O ministro-chefe de Assam, Himanta Biswa Sarma, recusou-se na quinta-feira (16 de janeiro de 2026) a comentar o processo em um tribunal de Cingapura sobre a morte de Zubeen Garg, mesmo quando a esposa do cantor e compositor postou uma mensagem emocionada nas redes sociais afirmando a espera da família para desvendar as circunstâncias que levaram à sua morte.
Numa publicação no Fb, Garima Saikia Garg prometeu o whole apoio da família às investigações sobre a morte do seu marido e instou o governo indiano a “monitorizar” os procedimentos em Singapura e a tomar todas as medidas diplomáticas necessárias para garantir que todos os factos relevantes lhe sejam apresentados.
O ícone cultural de 52 anos morreu enquanto nadava no mar em Singapura, em 19 de setembro, onde tinha ido participar do Competition do Nordeste da Índia.
A Polícia de Cingapura, que está investigando a morte, disse em um tribunal legista na quarta-feira (14 de janeiro de 2026) que Garg estava “gravemente embriagado” e se afogou na Ilha de Lázaro após recusar um colete salva-vidas.
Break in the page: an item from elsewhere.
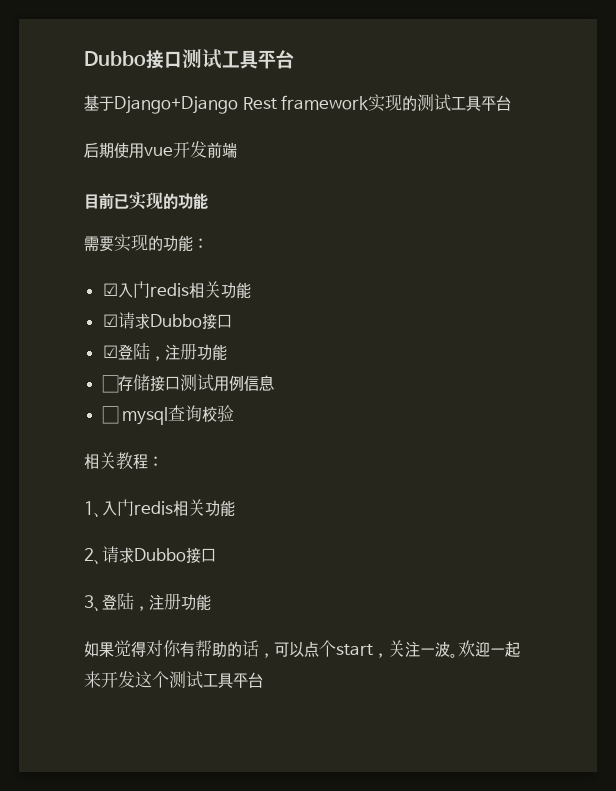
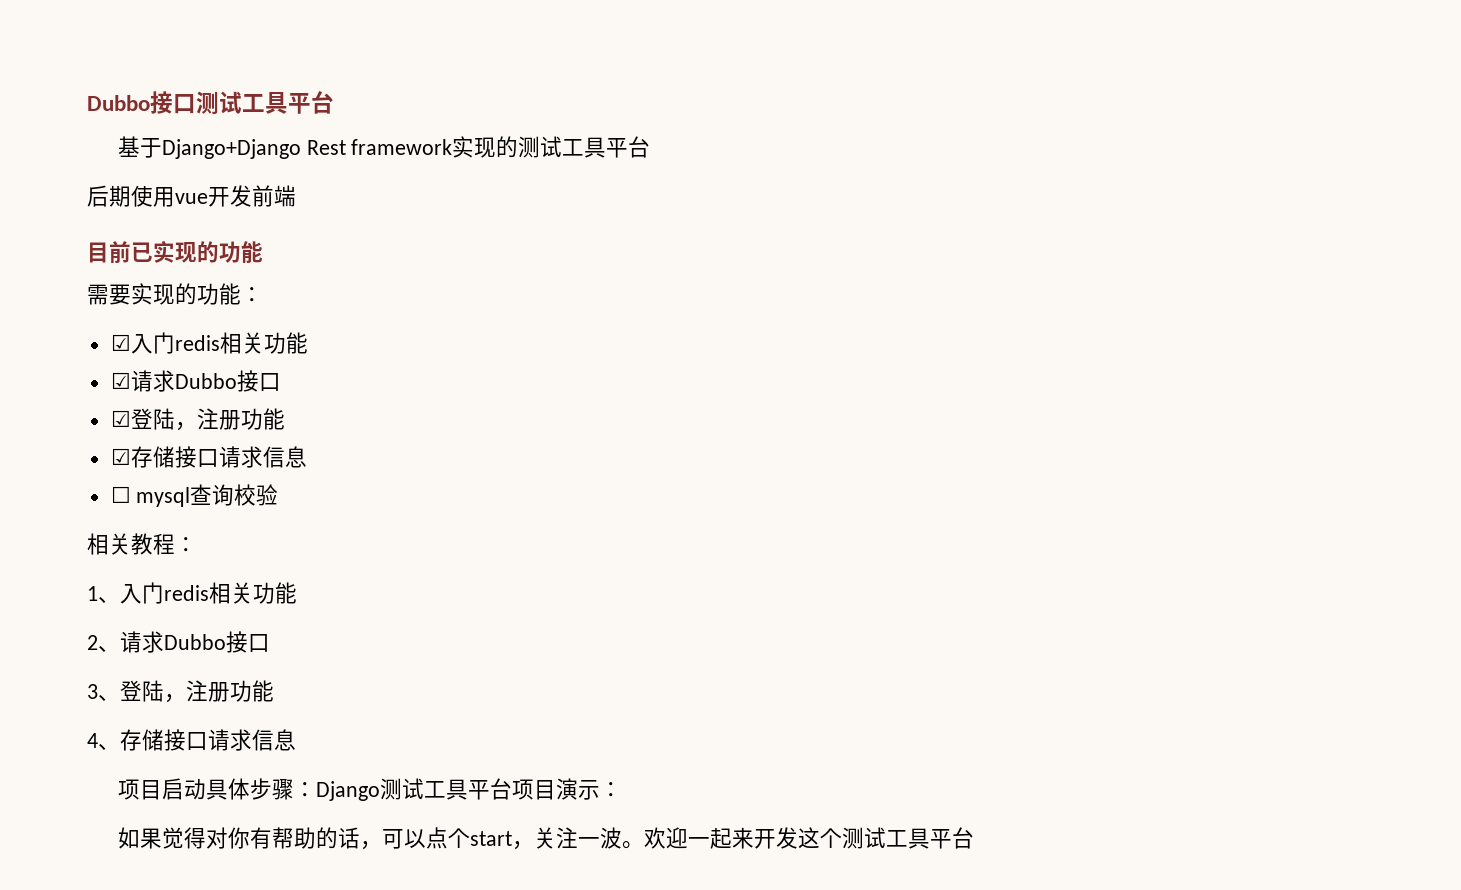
[101,374,244,393] ☐存储接口测试用例 -> [110,446,263,468] ☑存储接口请求
(211, 602) none -> [87,729,296,751] [117,778,622,801] // 4、存储接口请求信息 // 项目启动具体步骤：Django测试工具平台项目演示：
Não suspeitou de qualquer crime em sua morte.
Uma Equipe Especial de Investigação (SIT) do CID da Polícia de Assam também está investigando o incidente e prendeu sete pessoas até o momento, das quais acusou quatro de homicídio e outro de homicídio culposo não equivalente a homicídio na acusação apresentada a um tribunal native no mês passado.
Os outros dois acusados enfrentam acusações de conspiração criminosa e quebra criminosa de confiança por apropriação indevida de fundos ou bens que lhes foram confiados.
Questionado sobre sua reação à audiência no tribunal legista de Cingapura, CM Sarma disse: “Li sobre isso no jornal, assim como todos vocês. Não quero comentar sobre isso, pois o povo de Assam analisará minhas palavras de maneiras diferentes.”
“Os políticos não deveriam envolver-se em assuntos relacionados com o tribunal. Deveríamos manter-nos afastados”, acrescentou. CM Sarma disse que a Polícia de Singapura apresentou o relatório e que houve uma audiência no seu tribunal. “É de acordo com o processo deles. Nosso processo é diferente”, acrescentou o ministro-chefe.
Garima postou uma nota no Fb para o povo do Estado, do governo e de todos aqueles que amavam Garg “no espírito de transparência, dignidade e verdade”.
Ela disse que quando vídeos do iate surgiram nas redes sociais e na televisão após a morte de Garg, “a família soube que a morte não period regular e várias suspeitas surgiram a partir das imagens.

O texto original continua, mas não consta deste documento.